Relative validity (research question 4)
To assess the extent of agreement between the two scales, we used the Bland–Altman method to plot the difference in scores for each respondent (WEMWBS–SWEMWBS) against the mean of the two scores. WEMWBS score was first divided by two to make the scale comparable to SWEMWBS, which ranges from 7 to 35. The Bland–Altman plot enables a visual inspection of the association between the differences in scores and the magnitude of wellbeing. Spearman correlation coefficients were calculated between SWEMWBS and WEMWBS, both overall and within subgroups, to explore similarities in the consistency of rankings. Since SWEMWBS was embedded in WEMWBS, potentially leading to upward bias in the estimates of correlation, we also present Spearman correlation coefficients between SWEMWBS and the seven items from the 14-item WEMWBS that were not included in the shorter scale. To explore the classification accuracy of SWEMWBS relative to WEMWBS, weighted kappa statistics were calculated between the three-category version of SWEMWBS and WEMWBS, and repeated within population subgroups. To assess the strength of agreement, we used the Landis and Koch classification : slight: 0–0.20; fair: 0.21–0.40; moderate: 0.41–0.60; substantial: 0.61–0.80; and almost perfect: 0.81–1.00. Percentage agreement in the classification was also assessed.

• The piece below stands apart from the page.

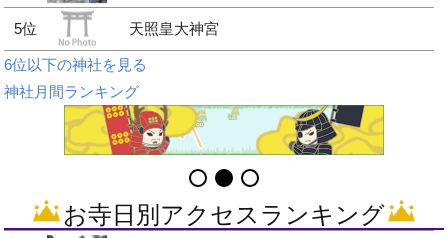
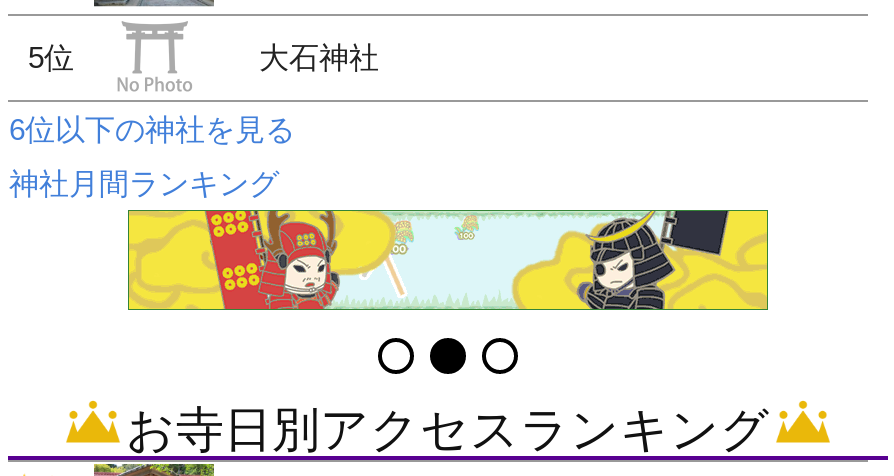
- 天照皇大神宮
+ 大石神社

Non-response weighting (which accounts for non-response by households, individuals within co-operating households and, for HSE 2012, non-response to the nurse visit) was applied to all analyses. Data management was performed using SPSS version 20.0 (SPSS Inc., Chicago, Illinois, US) and analysis was conducted using Stata version 14 (StataCorp LP, College Station, Texas, US) accounting for the complex sample design.